The Estimation Paradox: Why Predicting Software Complexity Is a Fool's Errand
Software estimates are wrong because the information required for accurate estimation doesn't exist until you're inside the work. This isn't a calibration problem — it's a fundamental limitation.
Every engineer has lived this story:
Monday standup. The ticket says "Add retry logic to the payment webhook handler." The team estimates 5 points. Two days, maybe three. Straightforward.
The engineer opens the code. The webhook handler is tightly coupled to a synchronous processing pipeline. Adding retries means introducing a queue. The queue needs dead-letter handling. Dead-letter handling reveals that error types aren't properly categorized. Categorizing errors means touching a shared error module that six services depend on. The shared module hasn't been updated in two years and has no tests.
What was estimated as a 5-point, two-day task is now a 13-point, two-week effort. Not because the engineer is slow. Because the information required for an accurate estimate didn't exist until they opened the code.
This happens constantly. And it's not fixable with better estimation processes.
The Cone of Uncertainty
Software engineering has known about this problem for decades. The "Cone of Uncertainty" — first described by Barry Boehm in the 1980s — shows that at the start of a project, estimates can be off by a factor of 4x in either direction. Even after initial design, they're off by 2x.
The reason is structural: software is an interdependent system. Changing one component reveals dependencies on other components. Those dependencies have their own complexity, their own technical debt, their own surprises. You can't know the full scope of a change until you're inside it, touching the code, discovering what it actually does vs. what you thought it did.
This isn't a failure of discipline. It's an epistemological limitation. You cannot accurately estimate the complexity of knowledge work before doing it.
The Biases That Make It Worse
Even in theory, estimation is impossible. In practice, human cognitive biases make it worse.

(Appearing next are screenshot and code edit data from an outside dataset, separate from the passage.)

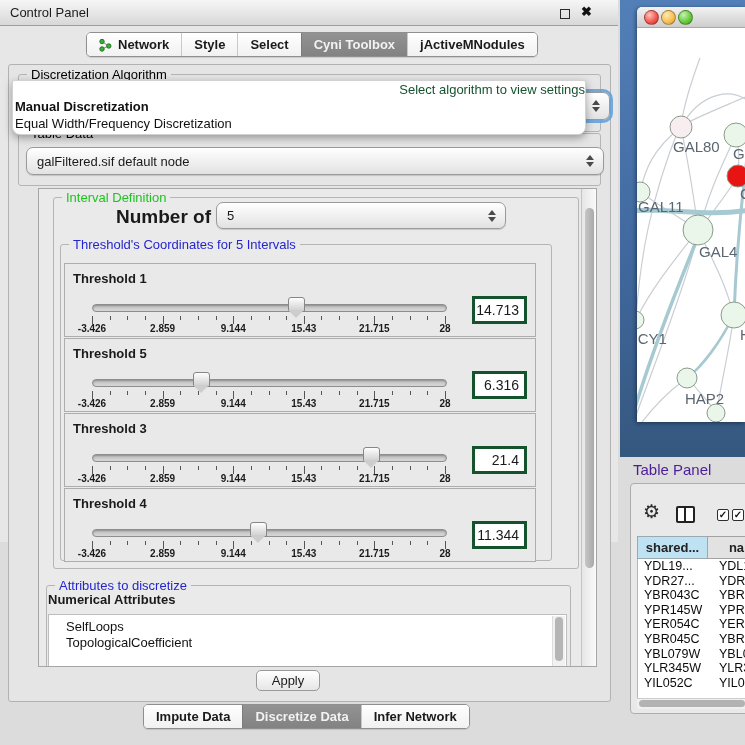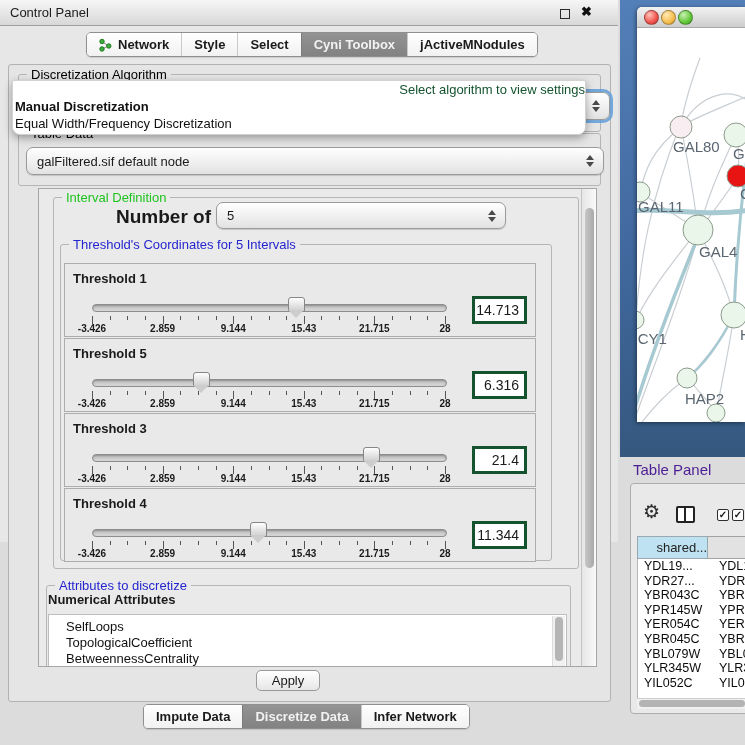--- a/index.html
+++ b/index.html
@@ -99,21 +99,21 @@
   .tp-title{position:absolute;left:633px;top:461px;font-size:15px;color:#4c1d95;}
   .tp-box{position:absolute;left:630px;top:483px;width:130px;height:229px;background:#e9e9e9;
           border:1px solid #adadad;border-radius:4px;overflow:hidden;}
   .gear{position:absolute;left:12px;top:18px;font-size:19px;color:#2b2b2b;line-height:19px;}
   .colicon{position:absolute;left:45px;top:22px;width:15px;height:13px;border:2px solid #222;border-radius:2px;background:#fff;}
   .colicon::after{content:"";position:absolute;left:6px;top:0;width:2px;height:13px;background:#222;}
   .cb{position:absolute;top:25px;width:10px;height:10px;border:1.5px solid #2e2e2e;border-radius:2px;background:#fdfdfd;
       font-size:10px;line-height:10px;text-align:center;font-weight:bold;color:#111;}
   .cb1{left:86px;} .cb2{left:101px;}
   .tp-header{position:absolute;left:6px;top:52px;height:23px;display:flex;}
-  .tp-hcell{box-sizing:border-box;border:1px solid #9aa9b0;font-size:13px;text-align:right;line-height:21px;color:#222;}
+  .tp-hcell{box-sizing:border-box;border:1px solid #9aa9b0;font-size:13px;text-align:center;line-height:21px;color:#222;font-weight:bold;}
   .tp-hcell.c1{width:71px;background:#bfe2f2;}
   .tp-hcell.c2{width:58px;background:#e2e2e2;border-left:none;border-color:#a2a2a2;}
   .tp-body{position:absolute;left:6px;top:75px;width:129px;height:139px;background:#fff;border-left:1px solid #b5b5b5;overflow:hidden;}
   .tp-row{height:14.6px;font-size:12.5px;line-height:14.6px;white-space:nowrap;color:#0c0c0c;position:relative;}
   .tp-c1{position:absolute;left:6px;} .tp-c2{position:absolute;left:81px;}
   .tp-hscroll{position:absolute;left:6px;top:214px;width:129px;height:10px;background:#f0f0f0;border-top:1px solid #ccc;}
   .tp-hthumb{position:absolute;left:2px;top:1px;width:106px;height:7px;border-radius:4px;background:#b3b3b3;}
 </style>
 </head>
 <body>
@@ -323,21 +323,20 @@
       <div class="group attr-group">
         <span class="gtitle blue">Attributes to discretize</span>
       </div>
       <div class="attr-label">Numerical Attributes</div>
       <div class="attr-list" id="attrList">
         <div class="list-vscroll">
           <div class="list-thumb"></div>
         </div>
       <div class="attr-item">SelfLoops</div>
           <div class="attr-item">TopologicalCoefficient</div>
-          <div class="attr-item">BetweennessCentrality</div>
         </div>
       <div class="vscroll">
         <div class="vthumb"></div>
       </div>
     </div>
 
     <div class="apply-btn">Apply</div>
     <div class="seg bottom-tabs" id="bottomTabs">
         <div class="seg-item">
           <span>Impute Data</span>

The planning fallacy. People consistently underestimate how long things take, even when they know they've underestimated in the past. Psychologist Daniel Kahneman documented this extensively — humans anchor on best-case scenarios and discount risks they can't yet see.
Anchoring bias. In planning poker, whoever speaks first sets the anchor. If the tech lead says "this feels like a 5," the team clusters around 5. The estimate reflects social dynamics as much as technical assessment. Research on group estimation consistently shows that independent estimates, averaged, are more accurate than group discussion — but that's not how sprint planning works.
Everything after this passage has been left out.